Screen 3: Case Information
Next, we gather the common case metadata:
- Drag a Screen element; label “Case Information.”
- Add a Picklist with proper values for Priority like High, Medium, Low as per user requirements.
- Add a Long Text Area for Case_Description__c.
No visibility rules needed here all agents fill these out for every category

Create Records: Insert Case
With all data captured, we insert the Case:
- Drag a Create Records element; label “Insert Case.”
- Choose “Use separate resources, and literal values.”
- Map each Case field to its corresponding Flow variable:
- Product_Category__c ← {!productCategory}
- Laptop_Model__c ← {!laptopModel} (blank if not laptop)
- …and so on for all six detail fields
- Priority ← {!priority}
- Description ← {!caseDescription}
- Store the new Case ID in a variable, e.g. {!newCaseId}.
Because only two of the detail variables contain values, the rest remain empty Salesforce handles that gracefully.

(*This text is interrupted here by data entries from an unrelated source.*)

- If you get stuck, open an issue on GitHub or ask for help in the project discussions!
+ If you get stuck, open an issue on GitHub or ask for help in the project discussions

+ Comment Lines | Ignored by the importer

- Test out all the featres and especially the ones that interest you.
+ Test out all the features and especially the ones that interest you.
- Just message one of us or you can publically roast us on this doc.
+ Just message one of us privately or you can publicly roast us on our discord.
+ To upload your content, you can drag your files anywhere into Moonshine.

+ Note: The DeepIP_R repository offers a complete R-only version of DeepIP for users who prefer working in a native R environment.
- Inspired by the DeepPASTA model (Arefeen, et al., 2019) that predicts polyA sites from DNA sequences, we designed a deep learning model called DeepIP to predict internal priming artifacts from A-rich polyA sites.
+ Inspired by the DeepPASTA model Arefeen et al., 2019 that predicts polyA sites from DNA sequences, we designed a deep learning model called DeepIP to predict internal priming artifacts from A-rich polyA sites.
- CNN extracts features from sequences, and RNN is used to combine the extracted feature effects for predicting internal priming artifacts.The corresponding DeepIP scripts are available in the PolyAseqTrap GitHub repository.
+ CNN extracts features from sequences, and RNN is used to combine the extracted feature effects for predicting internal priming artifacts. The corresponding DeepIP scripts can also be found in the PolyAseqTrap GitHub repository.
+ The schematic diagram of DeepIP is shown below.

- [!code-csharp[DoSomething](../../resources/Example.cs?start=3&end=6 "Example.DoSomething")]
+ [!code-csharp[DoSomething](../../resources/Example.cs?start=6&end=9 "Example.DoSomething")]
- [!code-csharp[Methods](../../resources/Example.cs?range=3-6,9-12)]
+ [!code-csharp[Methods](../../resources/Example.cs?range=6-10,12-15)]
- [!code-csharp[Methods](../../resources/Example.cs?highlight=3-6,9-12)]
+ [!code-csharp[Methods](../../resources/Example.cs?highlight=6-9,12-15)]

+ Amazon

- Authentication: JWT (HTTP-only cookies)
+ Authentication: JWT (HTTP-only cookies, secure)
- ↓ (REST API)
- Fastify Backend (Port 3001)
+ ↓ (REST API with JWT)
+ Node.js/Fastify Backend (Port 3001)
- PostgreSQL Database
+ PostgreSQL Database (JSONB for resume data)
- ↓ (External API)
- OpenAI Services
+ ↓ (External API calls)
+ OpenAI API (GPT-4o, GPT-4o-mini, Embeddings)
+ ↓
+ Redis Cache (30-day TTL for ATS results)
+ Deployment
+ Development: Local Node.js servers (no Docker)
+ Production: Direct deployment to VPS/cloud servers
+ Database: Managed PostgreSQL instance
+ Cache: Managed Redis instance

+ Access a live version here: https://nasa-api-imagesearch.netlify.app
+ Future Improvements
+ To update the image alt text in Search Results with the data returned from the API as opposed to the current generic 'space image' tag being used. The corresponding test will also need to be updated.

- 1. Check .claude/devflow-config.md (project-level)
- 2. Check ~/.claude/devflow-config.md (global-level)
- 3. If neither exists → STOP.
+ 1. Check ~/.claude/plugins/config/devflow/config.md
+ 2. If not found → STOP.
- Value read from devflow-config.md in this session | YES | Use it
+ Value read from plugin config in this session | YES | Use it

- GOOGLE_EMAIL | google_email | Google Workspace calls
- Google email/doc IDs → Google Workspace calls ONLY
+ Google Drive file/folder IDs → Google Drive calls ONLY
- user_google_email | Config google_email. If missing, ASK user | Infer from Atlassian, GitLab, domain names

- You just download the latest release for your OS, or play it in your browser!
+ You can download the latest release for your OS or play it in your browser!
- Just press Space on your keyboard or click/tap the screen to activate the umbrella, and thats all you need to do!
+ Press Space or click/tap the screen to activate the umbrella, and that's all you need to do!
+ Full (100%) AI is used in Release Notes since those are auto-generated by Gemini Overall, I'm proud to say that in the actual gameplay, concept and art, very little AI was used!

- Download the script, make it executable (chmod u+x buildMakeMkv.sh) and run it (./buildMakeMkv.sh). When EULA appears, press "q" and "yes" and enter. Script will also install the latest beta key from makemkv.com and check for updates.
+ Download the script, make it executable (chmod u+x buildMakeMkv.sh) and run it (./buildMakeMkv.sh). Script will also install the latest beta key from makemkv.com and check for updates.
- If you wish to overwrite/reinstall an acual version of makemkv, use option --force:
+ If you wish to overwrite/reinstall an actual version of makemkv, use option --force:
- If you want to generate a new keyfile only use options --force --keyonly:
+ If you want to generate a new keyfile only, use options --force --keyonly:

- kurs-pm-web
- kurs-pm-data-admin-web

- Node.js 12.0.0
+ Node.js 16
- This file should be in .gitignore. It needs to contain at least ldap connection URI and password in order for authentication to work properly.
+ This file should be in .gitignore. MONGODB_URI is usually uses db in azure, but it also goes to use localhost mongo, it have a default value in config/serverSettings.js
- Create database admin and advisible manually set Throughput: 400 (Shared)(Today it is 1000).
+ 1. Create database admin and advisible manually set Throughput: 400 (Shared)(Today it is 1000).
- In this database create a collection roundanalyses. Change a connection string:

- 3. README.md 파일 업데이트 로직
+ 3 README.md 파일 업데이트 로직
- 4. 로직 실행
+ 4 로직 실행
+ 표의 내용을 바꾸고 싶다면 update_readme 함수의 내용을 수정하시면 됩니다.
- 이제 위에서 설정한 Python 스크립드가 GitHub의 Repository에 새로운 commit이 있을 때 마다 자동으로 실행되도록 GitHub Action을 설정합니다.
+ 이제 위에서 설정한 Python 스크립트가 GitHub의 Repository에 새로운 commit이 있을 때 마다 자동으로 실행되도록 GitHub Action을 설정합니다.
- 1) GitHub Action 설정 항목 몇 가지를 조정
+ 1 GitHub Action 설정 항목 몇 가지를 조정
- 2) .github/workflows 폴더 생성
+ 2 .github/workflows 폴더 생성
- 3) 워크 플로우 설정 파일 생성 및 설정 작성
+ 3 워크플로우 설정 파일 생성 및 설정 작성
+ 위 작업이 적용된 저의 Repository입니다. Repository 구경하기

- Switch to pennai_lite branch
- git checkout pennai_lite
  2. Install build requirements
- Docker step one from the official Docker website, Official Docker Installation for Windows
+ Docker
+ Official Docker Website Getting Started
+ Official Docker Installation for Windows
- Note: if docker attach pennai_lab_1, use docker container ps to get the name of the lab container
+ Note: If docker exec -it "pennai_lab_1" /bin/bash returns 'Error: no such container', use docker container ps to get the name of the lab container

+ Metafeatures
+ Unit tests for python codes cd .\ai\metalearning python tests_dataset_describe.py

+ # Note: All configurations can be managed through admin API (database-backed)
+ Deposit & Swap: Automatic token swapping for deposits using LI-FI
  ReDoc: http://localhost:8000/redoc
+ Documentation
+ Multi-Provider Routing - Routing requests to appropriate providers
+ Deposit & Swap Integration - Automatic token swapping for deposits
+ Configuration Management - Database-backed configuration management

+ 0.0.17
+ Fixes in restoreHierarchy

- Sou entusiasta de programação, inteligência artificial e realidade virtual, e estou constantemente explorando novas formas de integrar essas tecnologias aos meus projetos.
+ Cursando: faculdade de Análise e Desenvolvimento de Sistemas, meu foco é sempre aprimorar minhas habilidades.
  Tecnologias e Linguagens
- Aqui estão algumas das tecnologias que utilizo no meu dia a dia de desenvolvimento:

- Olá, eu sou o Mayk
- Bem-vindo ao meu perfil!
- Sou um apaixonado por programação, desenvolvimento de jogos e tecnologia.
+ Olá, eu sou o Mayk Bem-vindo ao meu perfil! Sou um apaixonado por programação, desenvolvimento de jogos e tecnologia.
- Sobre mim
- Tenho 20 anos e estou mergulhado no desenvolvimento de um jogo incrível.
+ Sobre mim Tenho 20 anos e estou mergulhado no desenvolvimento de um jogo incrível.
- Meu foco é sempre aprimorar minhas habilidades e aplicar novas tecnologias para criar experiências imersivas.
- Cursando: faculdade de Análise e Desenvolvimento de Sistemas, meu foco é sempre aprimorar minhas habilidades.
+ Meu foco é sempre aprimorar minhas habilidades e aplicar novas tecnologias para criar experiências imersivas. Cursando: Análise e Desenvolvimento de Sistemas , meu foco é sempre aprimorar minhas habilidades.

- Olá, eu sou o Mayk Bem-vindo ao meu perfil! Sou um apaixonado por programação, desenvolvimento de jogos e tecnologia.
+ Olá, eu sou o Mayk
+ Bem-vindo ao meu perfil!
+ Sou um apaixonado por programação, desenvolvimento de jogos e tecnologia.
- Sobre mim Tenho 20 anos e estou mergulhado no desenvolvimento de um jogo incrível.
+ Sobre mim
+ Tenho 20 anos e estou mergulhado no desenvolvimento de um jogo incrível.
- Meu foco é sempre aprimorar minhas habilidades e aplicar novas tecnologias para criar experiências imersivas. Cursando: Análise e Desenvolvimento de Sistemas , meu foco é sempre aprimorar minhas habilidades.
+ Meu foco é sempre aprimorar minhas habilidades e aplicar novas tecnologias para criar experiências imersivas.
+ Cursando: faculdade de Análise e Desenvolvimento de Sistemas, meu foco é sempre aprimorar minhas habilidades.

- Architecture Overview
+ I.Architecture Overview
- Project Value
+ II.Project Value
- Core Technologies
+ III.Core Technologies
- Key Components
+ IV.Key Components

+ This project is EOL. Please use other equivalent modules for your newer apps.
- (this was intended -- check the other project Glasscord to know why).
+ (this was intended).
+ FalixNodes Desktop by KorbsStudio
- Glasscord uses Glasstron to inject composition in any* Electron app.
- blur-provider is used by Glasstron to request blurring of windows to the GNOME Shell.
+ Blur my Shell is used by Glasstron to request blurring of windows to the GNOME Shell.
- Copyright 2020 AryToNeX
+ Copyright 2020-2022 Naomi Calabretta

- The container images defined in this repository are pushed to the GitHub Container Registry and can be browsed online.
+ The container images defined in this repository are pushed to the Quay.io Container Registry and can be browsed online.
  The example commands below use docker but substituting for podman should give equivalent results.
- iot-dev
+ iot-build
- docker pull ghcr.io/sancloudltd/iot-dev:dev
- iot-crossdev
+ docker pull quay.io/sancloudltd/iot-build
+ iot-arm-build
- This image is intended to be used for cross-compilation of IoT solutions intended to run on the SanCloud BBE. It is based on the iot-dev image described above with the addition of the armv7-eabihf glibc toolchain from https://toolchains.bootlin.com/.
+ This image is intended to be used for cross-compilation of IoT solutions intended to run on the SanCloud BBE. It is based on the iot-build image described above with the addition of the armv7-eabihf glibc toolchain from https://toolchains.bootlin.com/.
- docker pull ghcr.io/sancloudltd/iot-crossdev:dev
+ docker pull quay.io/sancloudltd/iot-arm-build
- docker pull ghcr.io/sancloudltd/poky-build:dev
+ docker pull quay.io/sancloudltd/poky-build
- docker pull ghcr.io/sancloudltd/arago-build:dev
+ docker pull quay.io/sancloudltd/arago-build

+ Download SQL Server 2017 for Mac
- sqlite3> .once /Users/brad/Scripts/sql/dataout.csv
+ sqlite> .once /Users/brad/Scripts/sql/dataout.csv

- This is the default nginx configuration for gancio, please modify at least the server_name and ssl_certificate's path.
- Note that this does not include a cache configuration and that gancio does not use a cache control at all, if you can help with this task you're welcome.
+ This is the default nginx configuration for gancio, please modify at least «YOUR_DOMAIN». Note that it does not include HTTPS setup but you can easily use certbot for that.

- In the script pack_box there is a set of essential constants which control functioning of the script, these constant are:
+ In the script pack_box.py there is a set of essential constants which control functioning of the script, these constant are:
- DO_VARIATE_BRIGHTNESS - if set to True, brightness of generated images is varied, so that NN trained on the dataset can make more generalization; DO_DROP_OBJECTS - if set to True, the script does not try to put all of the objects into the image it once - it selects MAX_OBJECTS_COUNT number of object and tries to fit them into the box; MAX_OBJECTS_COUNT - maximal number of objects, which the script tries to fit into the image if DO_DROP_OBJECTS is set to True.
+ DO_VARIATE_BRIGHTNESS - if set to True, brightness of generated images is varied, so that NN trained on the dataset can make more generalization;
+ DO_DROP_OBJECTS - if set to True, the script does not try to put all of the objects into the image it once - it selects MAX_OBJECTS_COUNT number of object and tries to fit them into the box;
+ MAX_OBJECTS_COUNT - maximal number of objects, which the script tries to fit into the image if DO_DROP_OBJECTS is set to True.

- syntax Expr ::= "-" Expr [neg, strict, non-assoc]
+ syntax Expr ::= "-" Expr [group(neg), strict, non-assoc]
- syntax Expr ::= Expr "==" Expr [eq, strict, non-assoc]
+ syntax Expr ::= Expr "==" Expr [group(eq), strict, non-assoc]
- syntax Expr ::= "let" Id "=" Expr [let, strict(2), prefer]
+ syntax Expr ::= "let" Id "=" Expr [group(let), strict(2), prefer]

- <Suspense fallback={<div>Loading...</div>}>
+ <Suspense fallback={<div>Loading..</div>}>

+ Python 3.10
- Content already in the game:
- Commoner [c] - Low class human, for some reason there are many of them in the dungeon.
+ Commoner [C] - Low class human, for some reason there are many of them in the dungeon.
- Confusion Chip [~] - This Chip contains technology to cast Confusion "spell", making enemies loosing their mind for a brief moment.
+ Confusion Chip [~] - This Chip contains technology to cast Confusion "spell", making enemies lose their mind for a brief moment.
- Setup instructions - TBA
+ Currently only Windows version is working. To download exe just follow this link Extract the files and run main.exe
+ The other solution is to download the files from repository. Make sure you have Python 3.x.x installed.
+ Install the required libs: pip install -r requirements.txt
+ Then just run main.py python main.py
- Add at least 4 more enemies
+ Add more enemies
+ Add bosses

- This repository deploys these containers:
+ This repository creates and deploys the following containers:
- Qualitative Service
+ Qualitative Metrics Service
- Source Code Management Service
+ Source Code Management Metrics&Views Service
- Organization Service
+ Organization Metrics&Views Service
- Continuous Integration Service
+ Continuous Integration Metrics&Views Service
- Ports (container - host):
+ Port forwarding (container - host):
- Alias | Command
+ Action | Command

Screen 4: Success Confirmation
Finally, we wrap up with feedback:
- Drag a Screen element; label “Success.”
- Add a Display Text component with content like:
Success!
Your case has been logged successfully with ID: {!newCaseId}.
Under Set Component Visibility, show this entire screen only when
{!newCaseId} Is Not Null
- If for any reason the record insert failed (and {!newCaseId} stayed null), this screen stays hidden and the flow simply ends without a message giving you a chance to add an error path later.

Additional Best Practices
- Naming Conventions: Prefix all our screens and elements with clear, consistent names (Screen_SelectCategory, Screen_ProductDetails, etc.) so that maintenance is straightforward.
- Validation: On our detail fields (especially picklists), consider adding Input Validation rules at the component level to enforce correct formats (e.g., battery issue length).
- Error Handling: Create a separate Fault Path on the Create Records element to capture DML errors, and send agents a helpful message or email if something goes wrong.
- Testing: Always test each branch, select each category in turn to verify only the intended fields appear, and the Case record is created with the right values.
- Performance: Minimize unnecessary lookups or Get Records calls if we are only writing data. Our example requires none, which makes it lightning‑fast.
Below are the screenshots with actual testing of our implementation post adding screen flow on page:
Select any ‘Product Category’ as requirement->

We will be able to see toggle instantly once we select any value->

Once click on next based on value we selected it will show us screen->

After that we can select priority for the case->

Once everything completed successfully we can see case created with the case id->


By combining Conditional Visibility with toggles and proper screen implementation, we have created a lean, adaptive flow that will:
- Only shows relevant fields: cutting down on agent overwhelm.
- Minimizes clicks: since irrelevant screens never appear.
- Requires zero code:all logic lives in the Flow builder.
- Provides clear feedback:with a success message tied to the actual record ID.
Conclusion:
By using Conditional Visibility and proper configuration of screens and toggles, we can build a fully dynamic Screen Flow in Salesforce that guides users through only the fields they need without writing any code and finishes with a clear success message that confirms the new record’s creation or any other business requirements.
With these declarative tools knowledge, we are ready to build Screen Flows that feel as smooth, polished and intuitive as any custom‑built UI without writing a single line of code. Happy Flow building and learn Salesforce flow best practices.